Planos de saúde para nossos amados animais de estimação já são comercializados há algum tempo, em especial para cães e gatos. Recentemente houve um crescimento desse mercado, junto à expansão da oferta de demais produtos e serviços voltados ao setor.
Os planos mais básicos e acessíveis oferecem consultas com veterinários generalistas, vacinas e exames laboratoriais simples. Já os planos mais completos e, por consequência, com mensalidades de maior valor, dispõem também de consultas com especialistas, diversos tipos de exames de alta complexidade, procedimentos clínicos, cirúrgicos, anestesia, internação, fisioterapia e até mesmo cremação.
Diferentemente dos planos de saúde para seres humanos, que são regulados e fiscalizados pela Agência Nacional de Saúde Suplementar, além de existir uma lei própria e mais diversas resoluções e atos normativos, não existe um órgão equivalente que cumpra esse papel em se tratando de assistência à saúde animal, tampouco legislação específica.
No entanto, já tramita, desde 2019, um Projeto de Lei que busca estabelecer normas relativas ao funcionamento de operadoras de planos de saúde animal. Por exemplo, esse projeto sugere que as operadoras devem ter registro perante os Conselhos Regionais de Medicina Veterinária, e que o prazo de cobertura parcial temporária – período em que o plano não oferece cobertura para tratamento de doenças e lesões preexistentes – deve ser de no máximo seis meses (a título de comparação, para humanos, o prazo é de dois anos).
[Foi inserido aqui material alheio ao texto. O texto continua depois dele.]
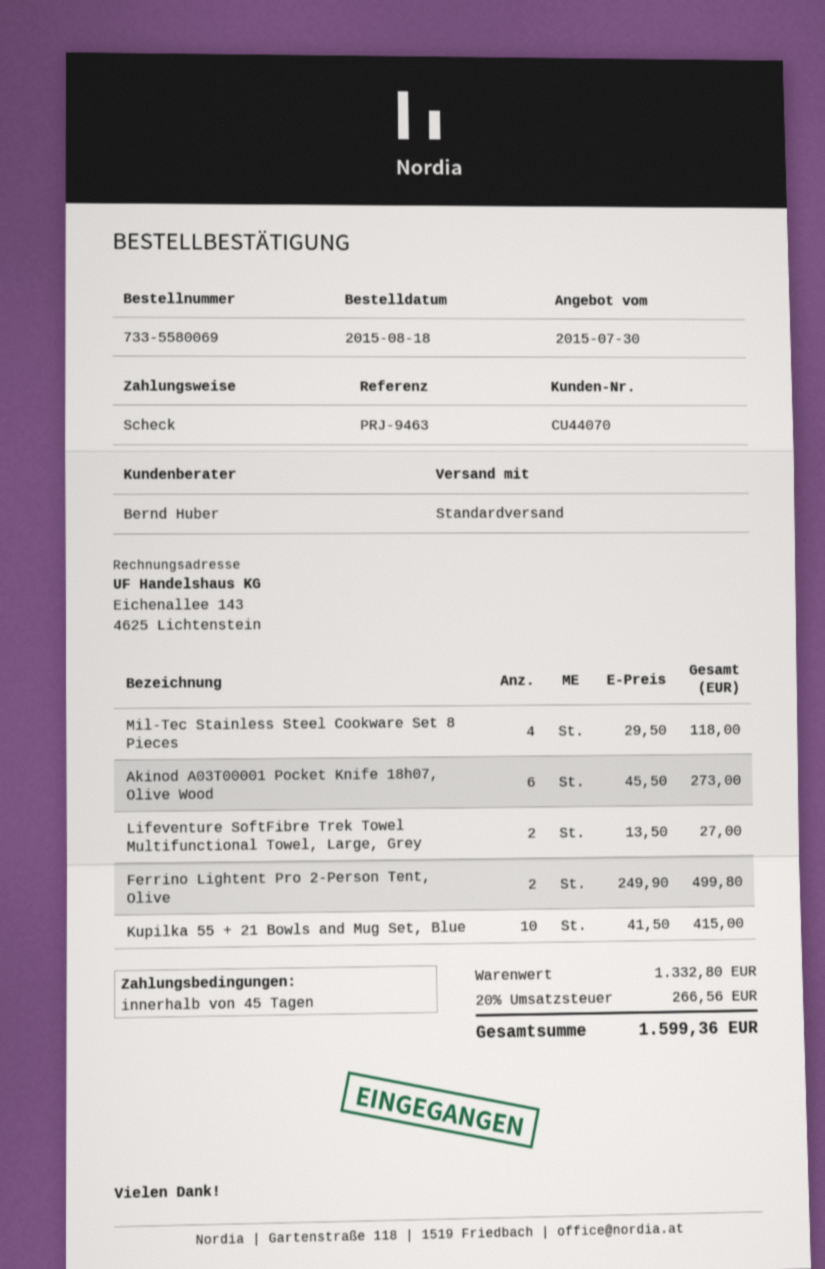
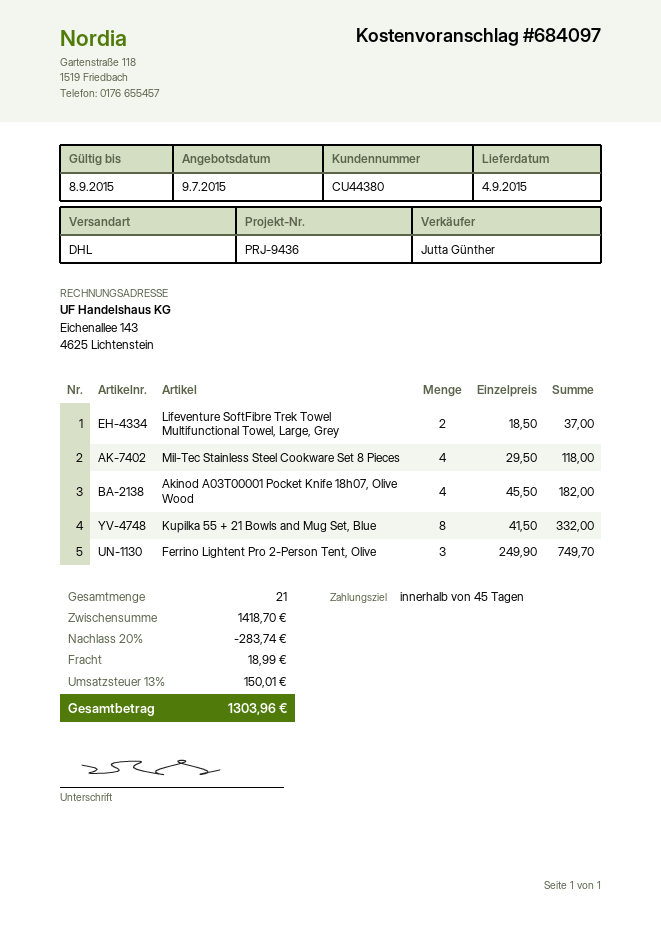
quote date: 2015-07-30 -> 2015-07-09
customer number: CU44070 -> CU44380
reference: PRJ-9463 -> PRJ-9436
sales rep: Bernd Huber -> Jutta Günther
shipping method: standard -> DHL
Akinod A03T00001 Pocket Knife 18h07, Olive Wood: 6 x 45.50 = 273.00 -> 4 x 45.50 = 182.00
Lifeventure SoftFibre Trek Towel Multifunctional Towel, Large, Grey: 2 x 13.50 = 27.00 -> 2 x 18.50 = 37.00
Ferrino Lightent Pro 2-Person Tent, Olive: 2 x 249.90 = 499.80 -> 3 x 249.90 = 749.70
Kupilka 55 + 21 Bowls and Mug Set, Blue: 10 x 41.50 = 415.00 -> 8 x 41.50 = 332.00
subtotal: 1332.80 -> 1418.70
discount: none -> 20% = 283.74
shipping: none -> 18.99
tax: 20% = 266.56 -> 13% = 150.01
total: 1599.36 -> 1303.96

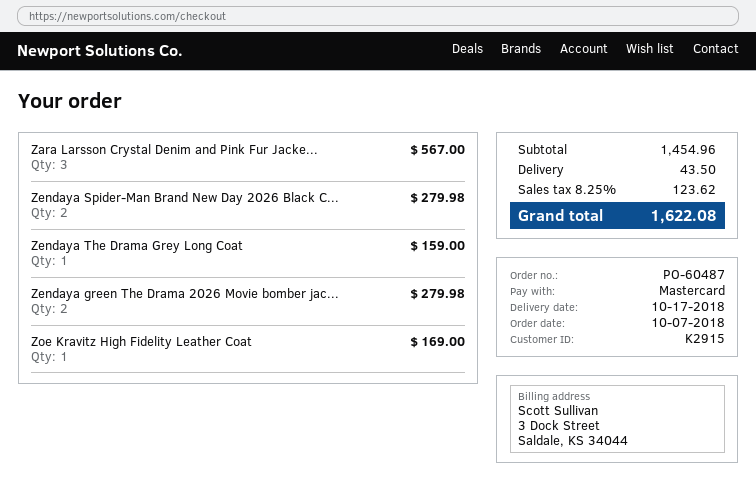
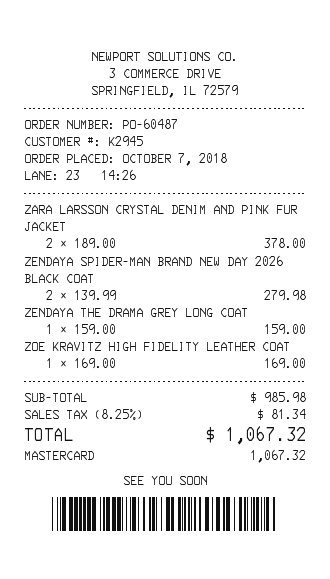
customer number: K2915 -> K2945
Zara Larsson Crystal Denim and Pink Fur Jacke...: 3 for 567.00 -> 2 for 378.00
Zendaya green The Drama 2026 Movie bomber jac...: 2 for 279.98 -> none
subtotal: 1454.96 -> 985.98
shipping: 43.50 -> none
tax: 8.25% = 123.62 -> 8.25% = 81.34
total: 1622.08 -> 1067.32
Enquanto isso, aplicam-se aos planos de saúde pet as disposições gerais da SUSEP – Superintendência de Seguros Privados, órgão vinculado ao Ministério da Economia, responsável pelo controle e fiscalização de todo o mercado de seguros, e do Conselho Nacional de Seguros Privados – CNSP, que fixa as diretrizes e normas da política de seguros privados.
Além disso, é muito importante saber que também se aplica o Código de Defesa do Consumidor, pois os planos de saúde para pets são produtos adquiridos por tutores de animais na condição de consumidores, mediante contratação com as operadoras que figuram como fornecedores.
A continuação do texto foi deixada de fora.